• Lynne Kinsey

    SOUND OFF with…
    Lynne Kinsey

    HLA Silicon Valley Chapter Member, friend, listener, and reader.

    1. What was the moment when you realized that you had a hearing loss? What did you do about it?

    When a music box by my bed did not produce music, I thought it was broken. Picked it up; I heard with one ear, but not the other. I got an immediate appointment with my primary care physician, was tested and then had many more appointments to determine the cause and suggest possible next steps. I didn’t know anyone with a profound hearing loss or what help was available.

    2. How has your hearing loss affected your life?

    We’ll never know if this was truly sudden onset or if it was a gradual loss.  The result has been continual efforts to understand the loss and how to cope with it: searching for newer and better devices to bring hearing back into my life, overcoming the stigma of asking people to repeat or rephrase, using a large number of assistive devices, relying heavily on captioning, advocating for looping, educating family and friends on how to best communicate with me, being disappointed when I do not hear things that I really wanted to hear and not even knowing that I was missing things, and getting to know a whole new category of doctors and services of which I was completely unaware.  I am not the only one that gets frustrated when I cannot hear.  My husband, family, and friends experience the frustration of finding new ways to get me to understand.  I often feel burdened to explain in businesses, offices, homes, venues, etc. why I did not understand what they clearly said the first time.  I need to leave extra time for this when I go somewhere, especially for a first time visit.

    3. What current issue related to hearing loss would you like to see addressed more? Why?

    I would like to see more public facilities and venues looped, so that telecoil-equipped people, like me, can enjoy events and performances, like everyone else. I’d like to see hearing aids and other assistive devices be more affordable and information about hearing loss and its treatments more available to the general public.  Too many people have a hearing loss or know someone that does and do not know what to do about it.

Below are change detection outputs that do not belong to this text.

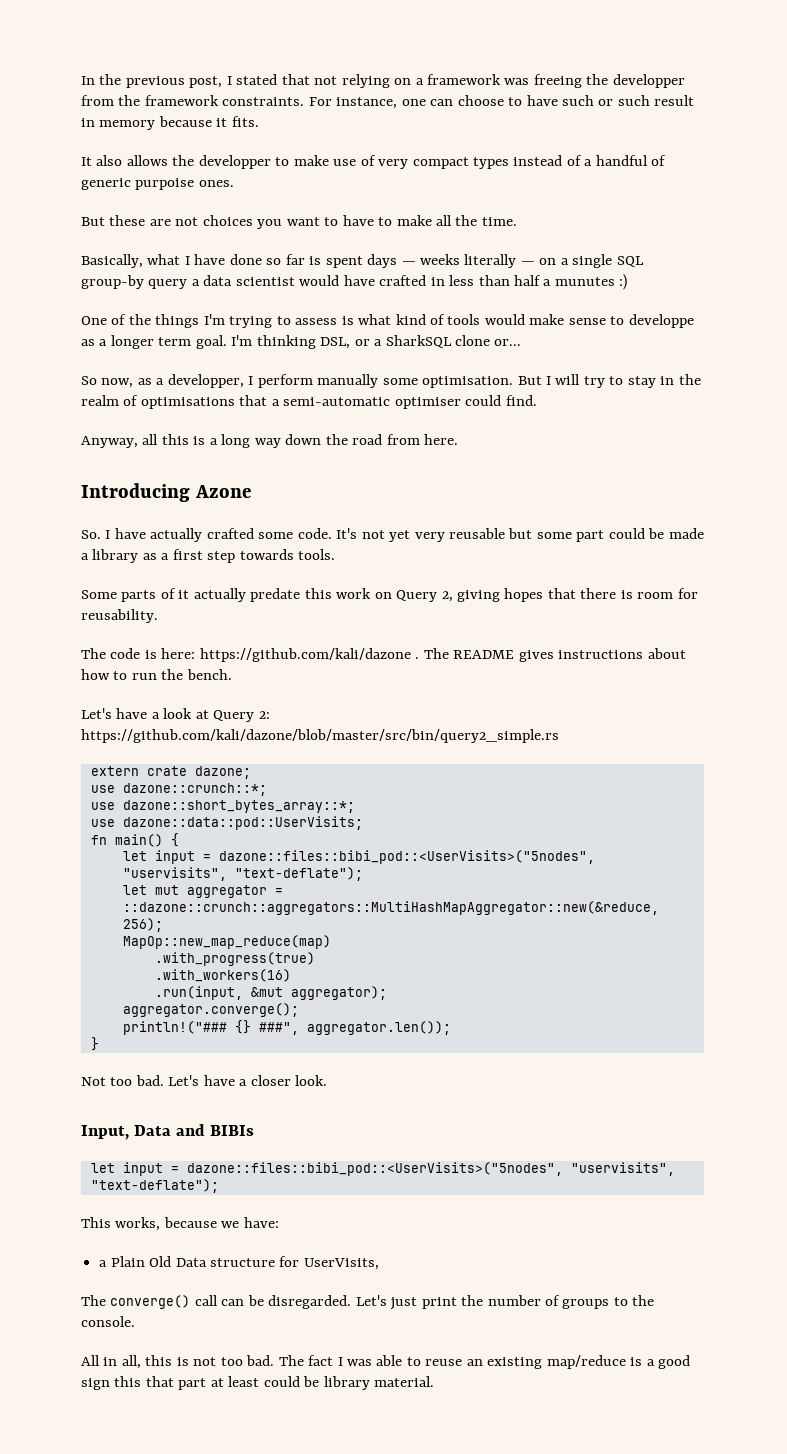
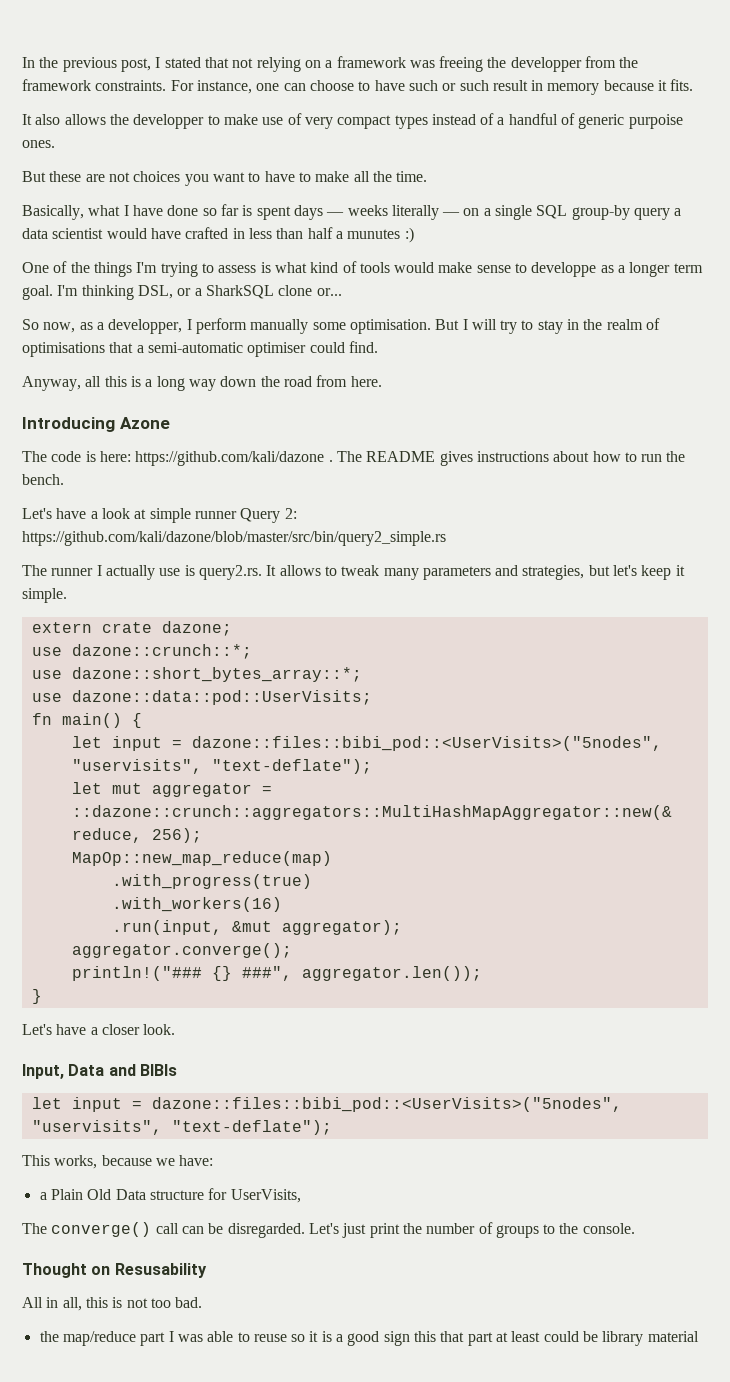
[81,528,704,542] [81,549,336,563] [81,588,698,602] [81,609,158,623] // So. I have actually crafted some code. It's not yet very reusable but some part could be made a library as a first step towards tools. // Some parts of it actually predate this work on Query 2, giving hopes that there is room for reusability. -> (170, 423) none
(209, 714) none -> [149,508,237,523] simple runner
(559, 736) none -> [22,565,685,580] [22,588,67,603] // The runner I actually use is query2.rs. It allows to tweak many parameters and strategies, but let's keep it simple.
[81,1075,164,1086] Not too bad. -> (42, 996) none
(135, 1321) none -> [22,1263,207,1278] // Thought on Resusability
[278,1355,334,1366] The fact -> [39,1331,166,1346] // the map/reduce part
[466,1355,626,1369] an existing map/reduce -> [291,1331,319,1342] so it
[374,1376,435,1387] material. -> [647,1331,699,1342] material

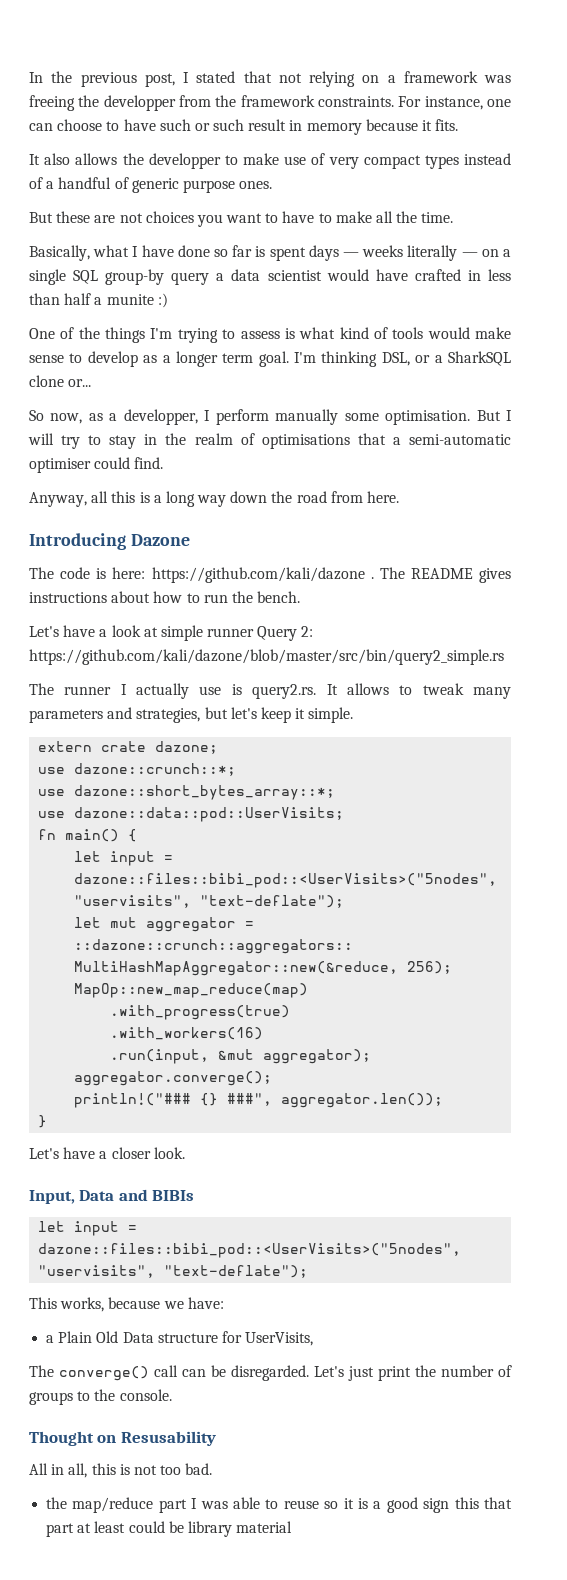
[628,114,683,129] purpoise -> [182,180,235,193] purpose
[347,229,401,239] munutes -> [106,294,154,305] munite
[531,262,597,277] developpe -> [87,351,138,367] develop
[119,417,170,429] Azone -> [130,534,190,546] Dazone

    4. What would you like to tell the younger generation?

    Turn down the volume on your music devices.  I know it is impossible to understand now that not doing so may affect your ability to hear when you are older.  Believe me, it is true!

    5. What technologies are the most useful to you? How?

    My number one device is my hearing aid, which is on from first thing in the morning, until I go to sleep.  Without it and its installed telecoil, I would miss so much and annoy people with my questions.  I also have amplified and captioned telephones, which are essential to me, a loud doorbell ringer, loud alarm clock and smoke detector, a Conversor to better hear the TV & radio, a loop pad to hear conversations in the car.  Our HLA chapter meeting rooms are looped, as is my synagogue and many entertainment venues I have visited locally and on travels.  I have cried at events when I couldn’t hear and had to sit for lengthy periods until an intermission to get assistance or leave.

    6. I am a member of HLAA because…

    I am a member of HLAA because other HLAA members understand my needs, frustrations, and experiences and continuously provide me with information and help, as well as opportunities to share what I have learned.